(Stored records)

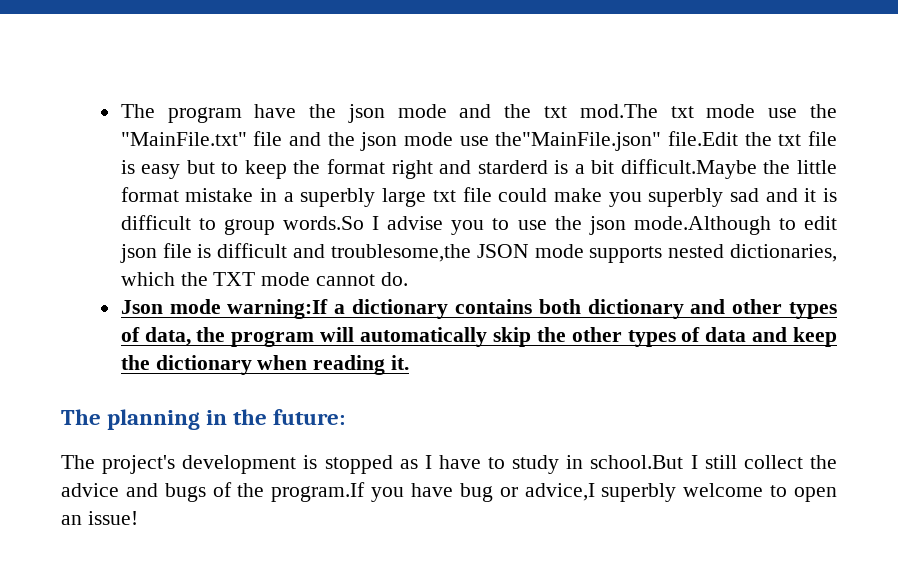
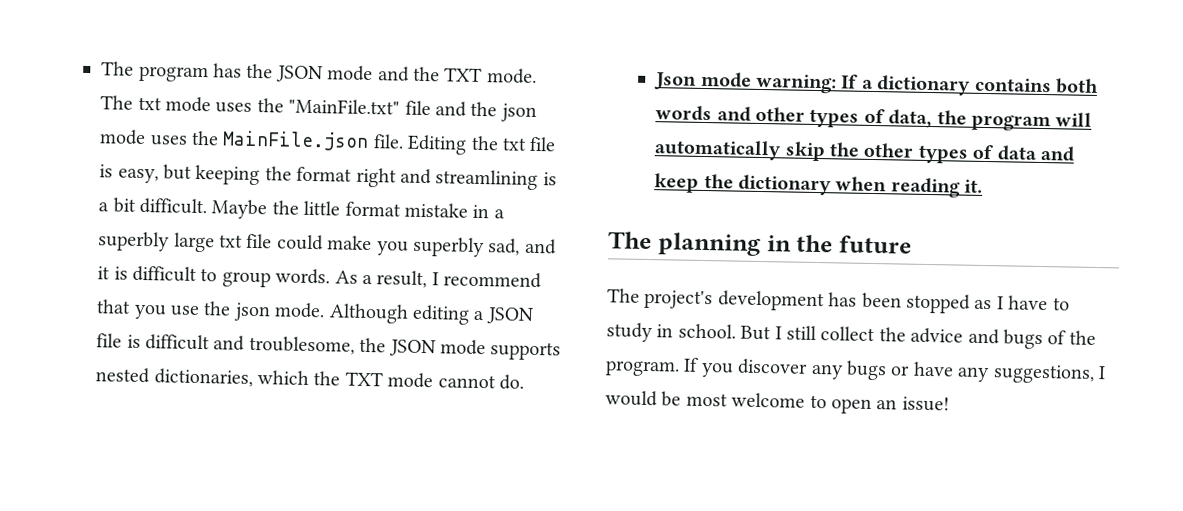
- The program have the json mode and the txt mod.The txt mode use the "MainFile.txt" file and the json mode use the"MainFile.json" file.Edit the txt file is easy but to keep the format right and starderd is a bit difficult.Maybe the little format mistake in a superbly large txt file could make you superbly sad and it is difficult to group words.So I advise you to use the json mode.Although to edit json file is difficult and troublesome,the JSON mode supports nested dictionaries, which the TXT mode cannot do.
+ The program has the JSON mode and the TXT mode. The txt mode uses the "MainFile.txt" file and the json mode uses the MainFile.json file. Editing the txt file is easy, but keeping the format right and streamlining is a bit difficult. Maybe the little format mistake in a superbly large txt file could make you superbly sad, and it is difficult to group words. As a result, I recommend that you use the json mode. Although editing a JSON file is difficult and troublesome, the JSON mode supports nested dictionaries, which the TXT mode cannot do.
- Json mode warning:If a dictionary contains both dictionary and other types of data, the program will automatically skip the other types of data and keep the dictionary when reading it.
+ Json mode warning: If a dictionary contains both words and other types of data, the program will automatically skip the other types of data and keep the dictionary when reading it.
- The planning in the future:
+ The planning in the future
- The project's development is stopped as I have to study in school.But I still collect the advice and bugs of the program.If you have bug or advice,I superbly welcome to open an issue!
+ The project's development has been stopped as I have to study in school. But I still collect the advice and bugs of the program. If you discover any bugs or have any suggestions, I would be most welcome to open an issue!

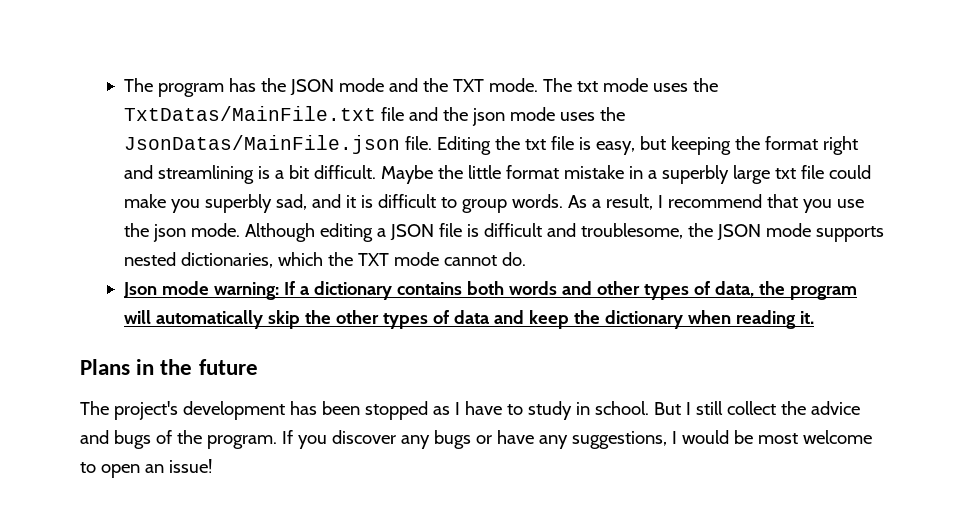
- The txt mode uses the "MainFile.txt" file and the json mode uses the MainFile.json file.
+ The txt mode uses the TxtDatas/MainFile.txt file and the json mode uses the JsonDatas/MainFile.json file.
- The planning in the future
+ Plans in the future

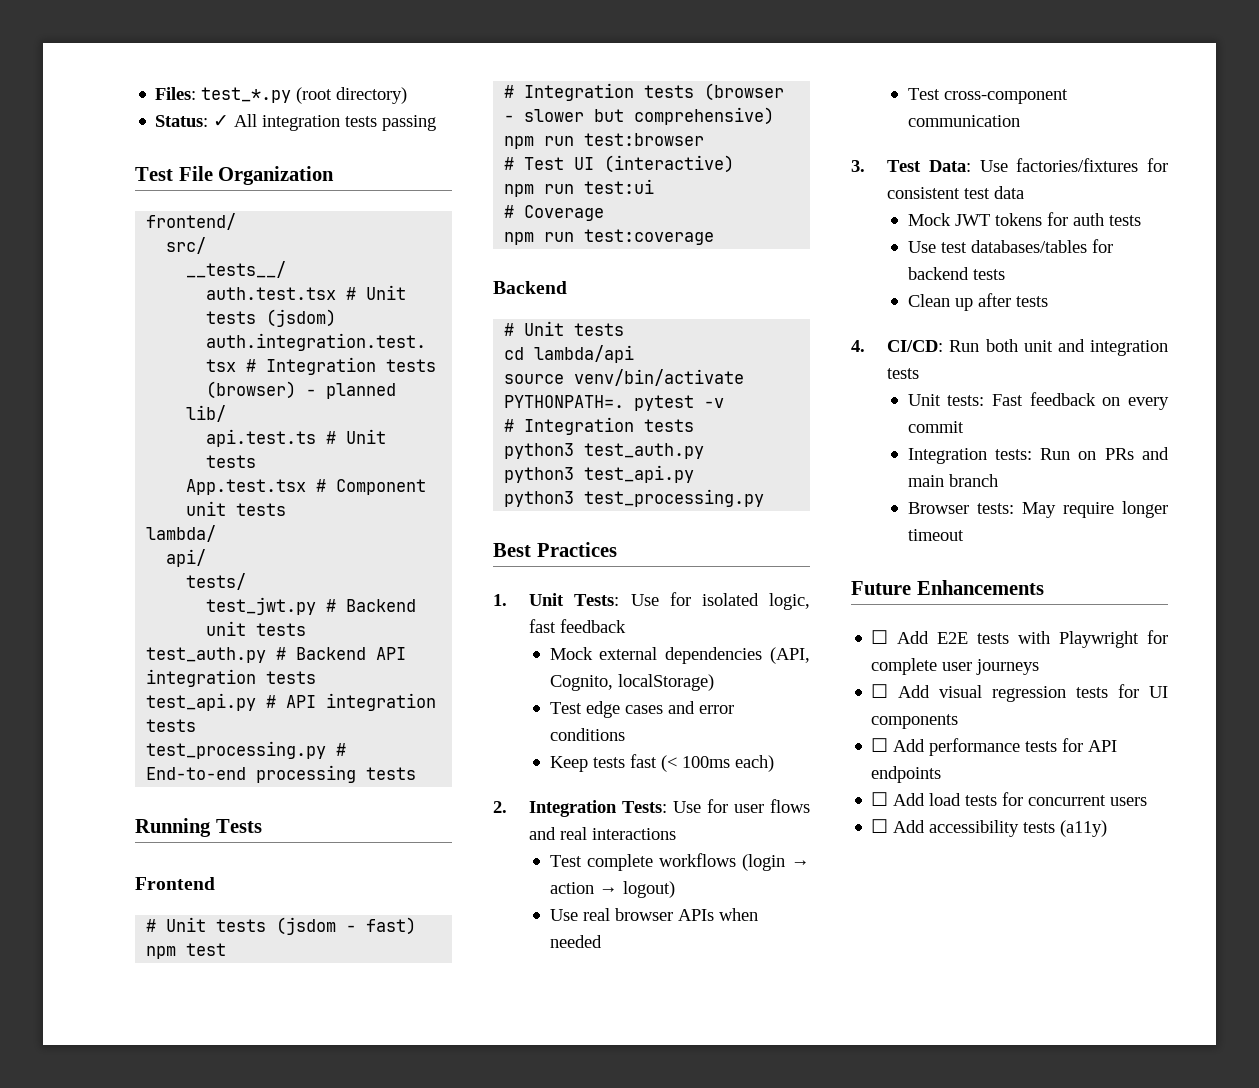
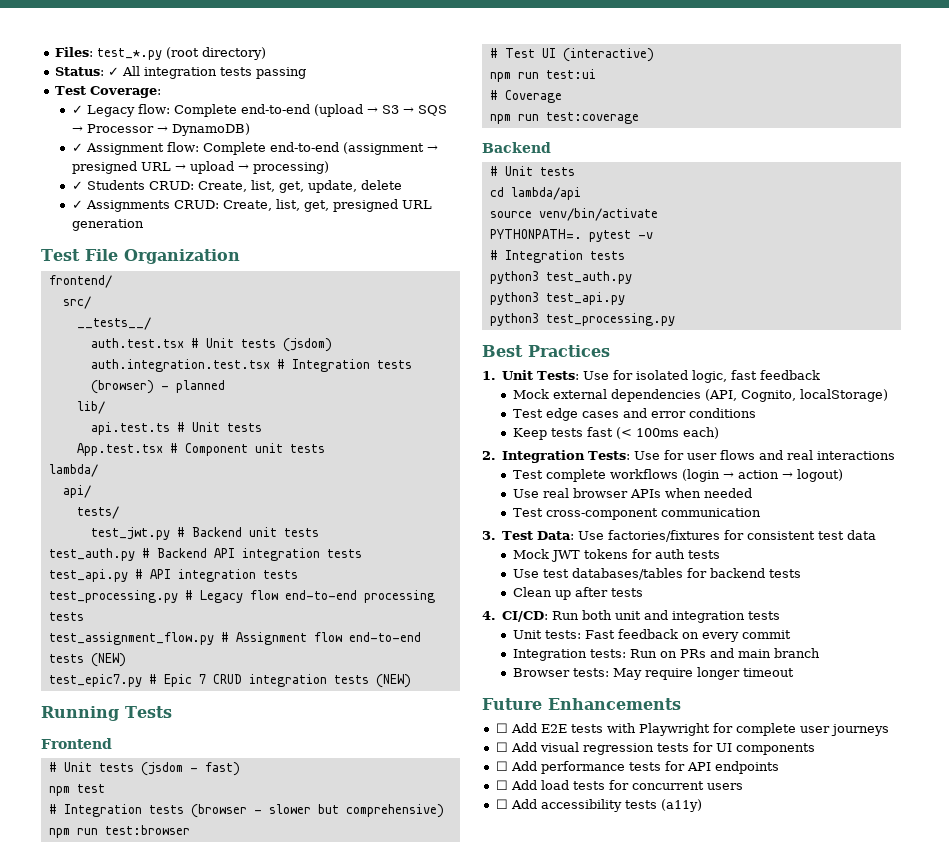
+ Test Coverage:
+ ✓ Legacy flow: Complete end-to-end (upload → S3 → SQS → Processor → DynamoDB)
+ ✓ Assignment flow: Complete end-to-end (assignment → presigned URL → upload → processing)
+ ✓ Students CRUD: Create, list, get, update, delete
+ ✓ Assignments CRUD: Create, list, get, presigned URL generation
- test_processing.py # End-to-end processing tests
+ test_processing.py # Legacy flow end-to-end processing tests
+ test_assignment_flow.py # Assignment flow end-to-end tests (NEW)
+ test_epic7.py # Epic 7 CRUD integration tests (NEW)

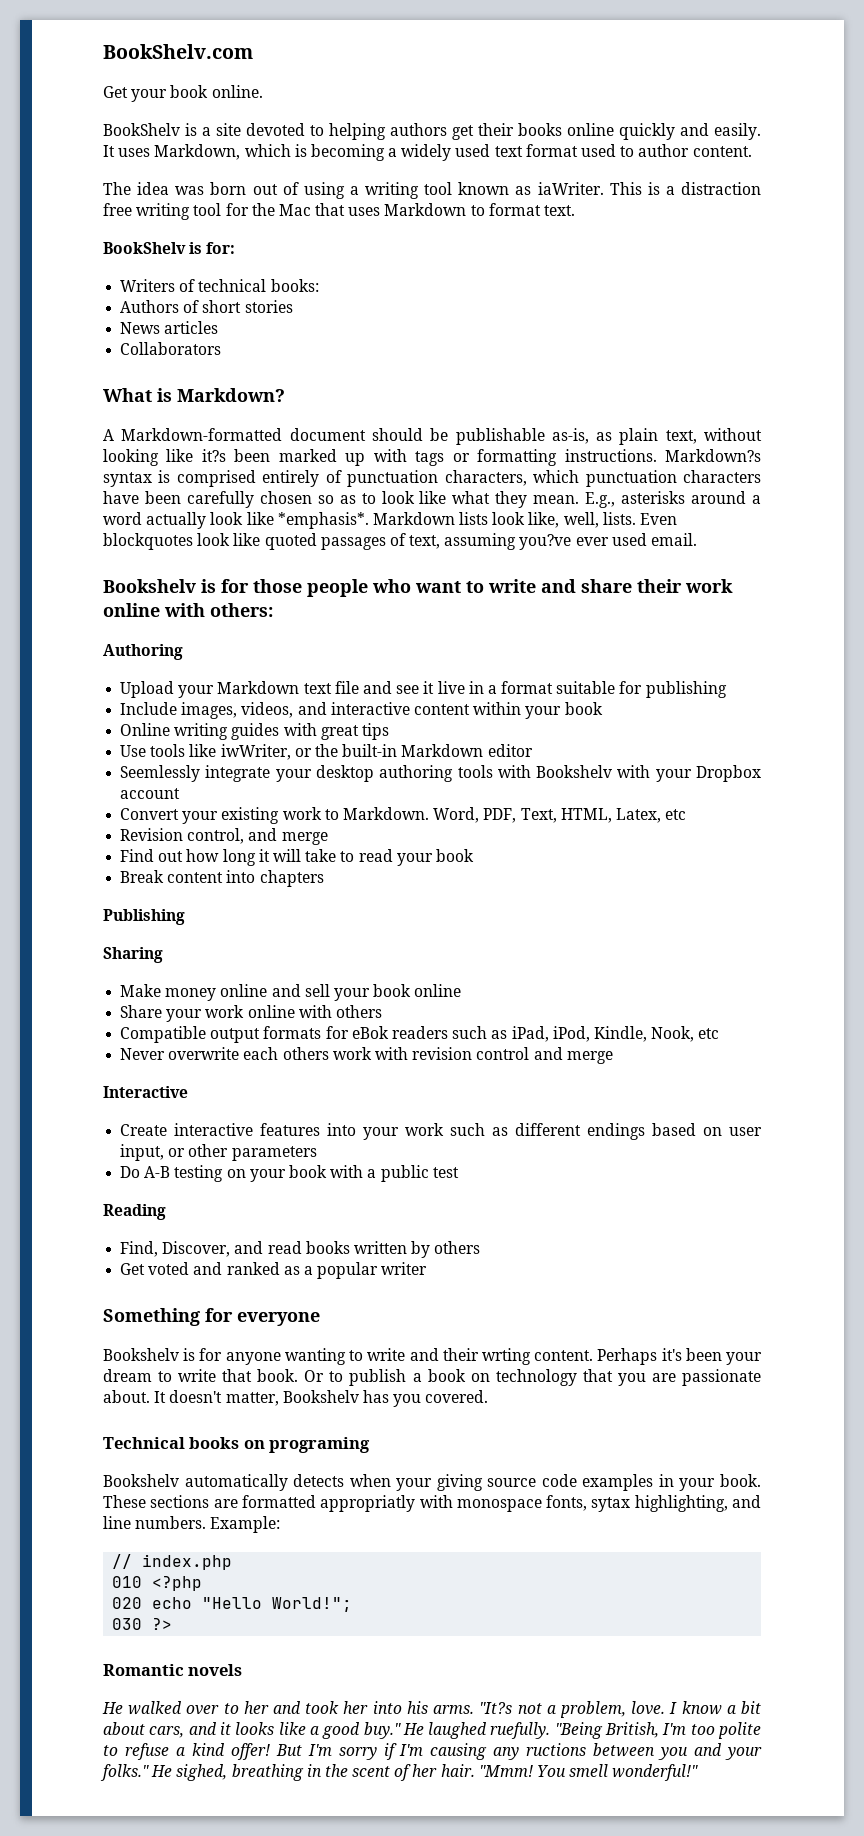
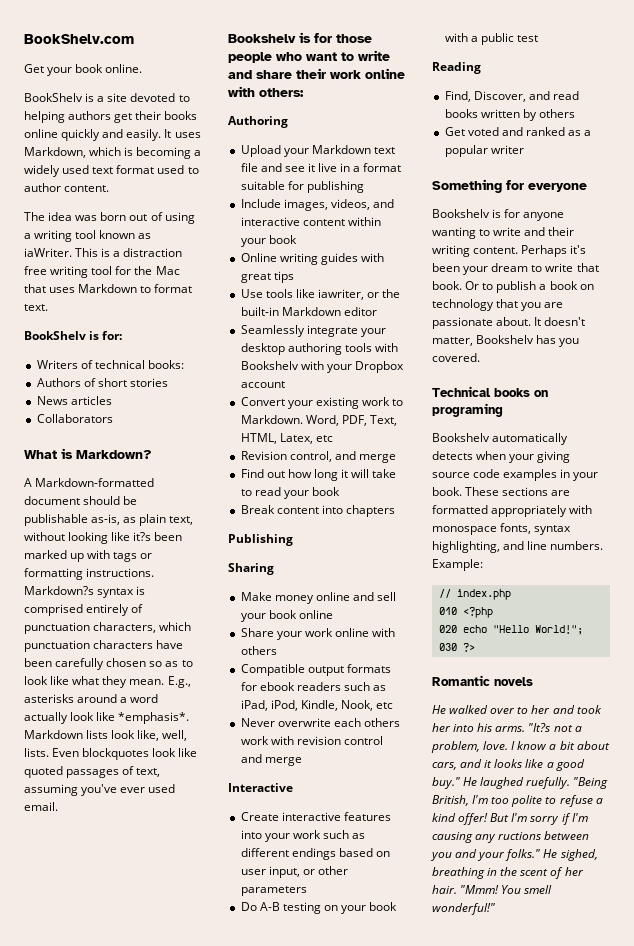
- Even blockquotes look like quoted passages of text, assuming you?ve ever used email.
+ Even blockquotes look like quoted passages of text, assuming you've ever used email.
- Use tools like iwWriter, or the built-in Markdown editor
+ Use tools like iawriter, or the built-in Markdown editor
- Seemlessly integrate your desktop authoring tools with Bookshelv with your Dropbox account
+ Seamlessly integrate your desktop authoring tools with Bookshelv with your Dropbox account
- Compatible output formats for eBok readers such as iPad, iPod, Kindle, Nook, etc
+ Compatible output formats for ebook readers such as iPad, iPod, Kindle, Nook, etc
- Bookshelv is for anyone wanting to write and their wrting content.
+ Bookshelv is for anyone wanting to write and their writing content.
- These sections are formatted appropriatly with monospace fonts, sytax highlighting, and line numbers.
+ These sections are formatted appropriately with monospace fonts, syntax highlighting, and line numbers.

# WHAT TO WORK ON:
Give the data again word for word, without images.

# EXERCISE RESULT:
- The program have the json mode and the txt mod.The txt mode use the "MainFile.txt" file and the json mode use the"MainFile.json" file.Edit the txt file is easy but to keep the format right and starderd is a bit difficult.Maybe the little format mistake in a superbly large txt file could make you superbly sad and it is difficult to group words.So I advise you to use the json mode.Although to edit json file is difficult and troublesome,the JSON mode supports nested dictionaries, which the TXT mode cannot do.
+ The program has the JSON mode and the TXT mode. The txt mode uses the "MainFile.txt" file and the json mode uses the MainFile.json file. Editing the txt file is easy, but keeping the format right and streamlining is a bit difficult. Maybe the little format mistake in a superbly large txt file could make you superbly sad, and it is difficult to group words. As a result, I recommend that you use the json mode. Although editing a JSON file is difficult and troublesome, the JSON mode supports nested dictionaries, which the TXT mode cannot do.
- Json mode warning:If a dictionary contains both dictionary and other types of data, the program will automatically skip the other types of data and keep the dictionary when reading it.
+ Json mode warning: If a dictionary contains both words and other types of data, the program will automatically skip the other types of data and keep the dictionary when reading it.
- The planning in the future:
+ The planning in the future
- The project's development is stopped as I have to study in school.But I still collect the advice and bugs of the program.If you have bug or advice,I superbly welcome to open an issue!
+ The project's development has been stopped as I have to study in school. But I still collect the advice and bugs of the program. If you discover any bugs or have any suggestions, I would be most welcome to open an issue!

- The txt mode uses the "MainFile.txt" file and the json mode uses the MainFile.json file.
+ The txt mode uses the TxtDatas/MainFile.txt file and the json mode uses the JsonDatas/MainFile.json file.
- The planning in the future
+ Plans in the future

+ Test Coverage:
+ ✓ Legacy flow: Complete end-to-end (upload → S3 → SQS → Processor → DynamoDB)
+ ✓ Assignment flow: Complete end-to-end (assignment → presigned URL → upload → processing)
+ ✓ Students CRUD: Create, list, get, update, delete
+ ✓ Assignments CRUD: Create, list, get, presigned URL generation
- test_processing.py # End-to-end processing tests
+ test_processing.py # Legacy flow end-to-end processing tests
+ test_assignment_flow.py # Assignment flow end-to-end tests (NEW)
+ test_epic7.py # Epic 7 CRUD integration tests (NEW)

- Even blockquotes look like quoted passages of text, assuming you?ve ever used email.
+ Even blockquotes look like quoted passages of text, assuming you've ever used email.
- Use tools like iwWriter, or the built-in Markdown editor
+ Use tools like iawriter, or the built-in Markdown editor
- Seemlessly integrate your desktop authoring tools with Bookshelv with your Dropbox account
+ Seamlessly integrate your desktop authoring tools with Bookshelv with your Dropbox account
- Compatible output formats for eBok readers such as iPad, iPod, Kindle, Nook, etc
+ Compatible output formats for ebook readers such as iPad, iPod, Kindle, Nook, etc
- Bookshelv is for anyone wanting to write and their wrting content.
+ Bookshelv is for anyone wanting to write and their writing content.
- These sections are formatted appropriatly with monospace fonts, sytax highlighting, and line numbers.
+ These sections are formatted appropriately with monospace fonts, syntax highlighting, and line numbers.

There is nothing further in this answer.